» **Task objective**
Each line in the entries that has the word "font" has to be copied.

» **Material provided**
╔══
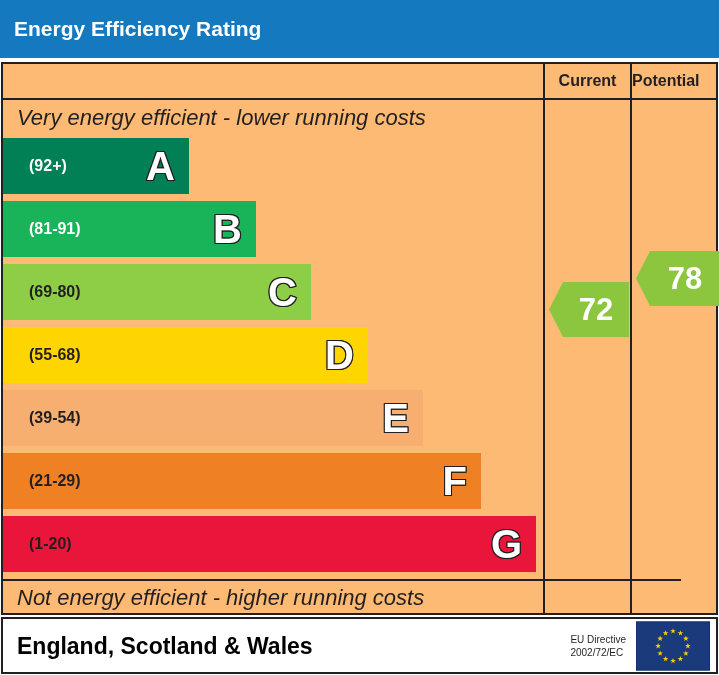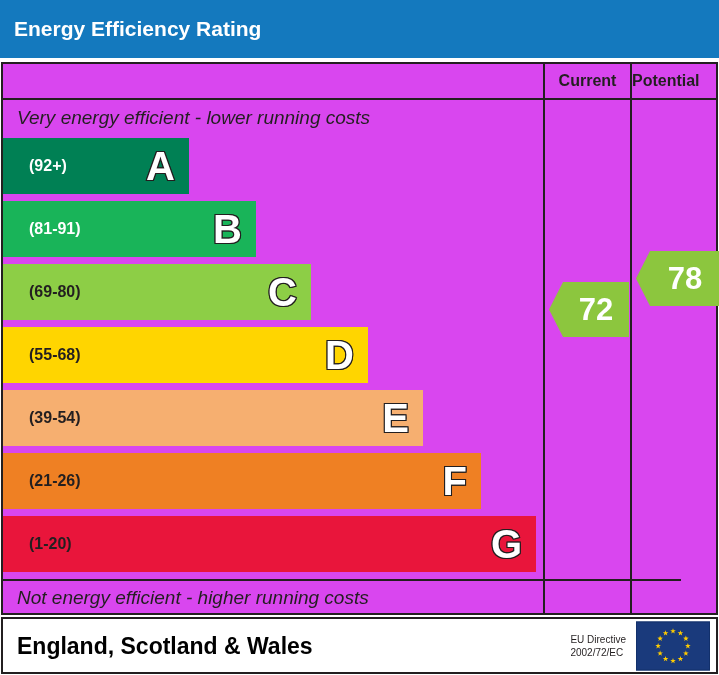--- a/index.html
+++ b/index.html
@@ -51,7 +51,7 @@
     height: 553px;
     border: 2px solid #231f20;
     box-sizing: border-box;
-    background: #d946ef;
+    background: #fdba74;
   }
 
   

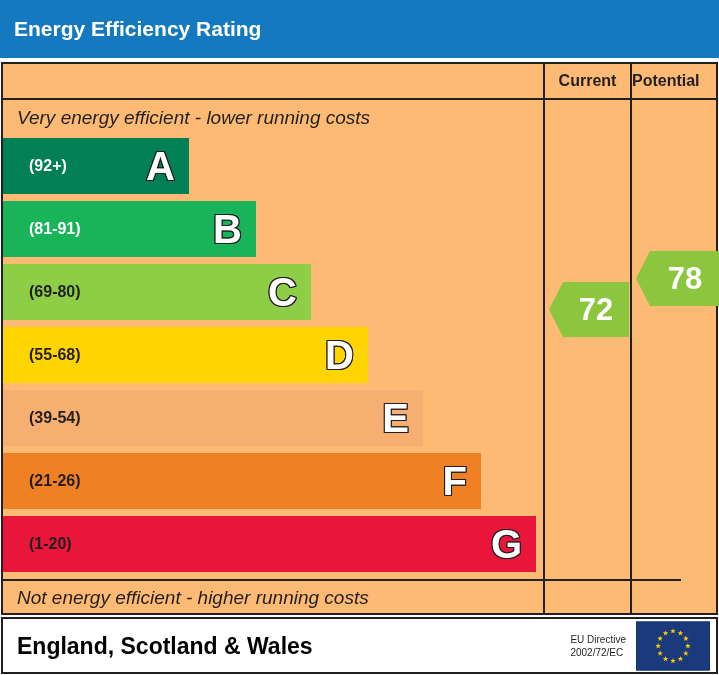--- a/index.html
+++ b/index.html
@@ -94,7 +94,7 @@
     width: 540px;
     height: 36px;
     line-height: 36px;
-    font-size: 19px;
+    font-size: 22px;
     font-style: italic;
     color: #231f20;
     padding-left: 14px;

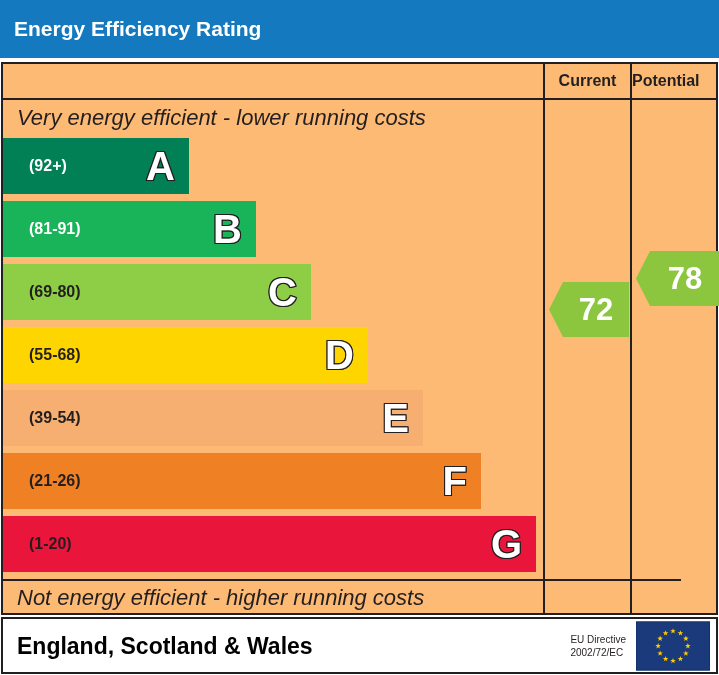--- a/index.html
+++ b/index.html
@@ -255,7 +255,7 @@
         <span class="band-letter">E</span>
       </div>
       <div class="band" style="top: 315px; width: 478px; background: rgb(239, 128, 35);">
-        <span class="band-range" style="color: rgb(35, 31, 32);">(21-26)</span>
+        <span class="band-range" style="color: rgb(35, 31, 32);">(21-29)</span>
         <span class="band-letter">F</span>
       </div>
       <div class="band" style="top: 378px; width: 533px; background: rgb(233, 21, 59);">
╚══
» **Expected output**
-    font-size: 19px;
+    font-size: 22px;
     font-style: italic;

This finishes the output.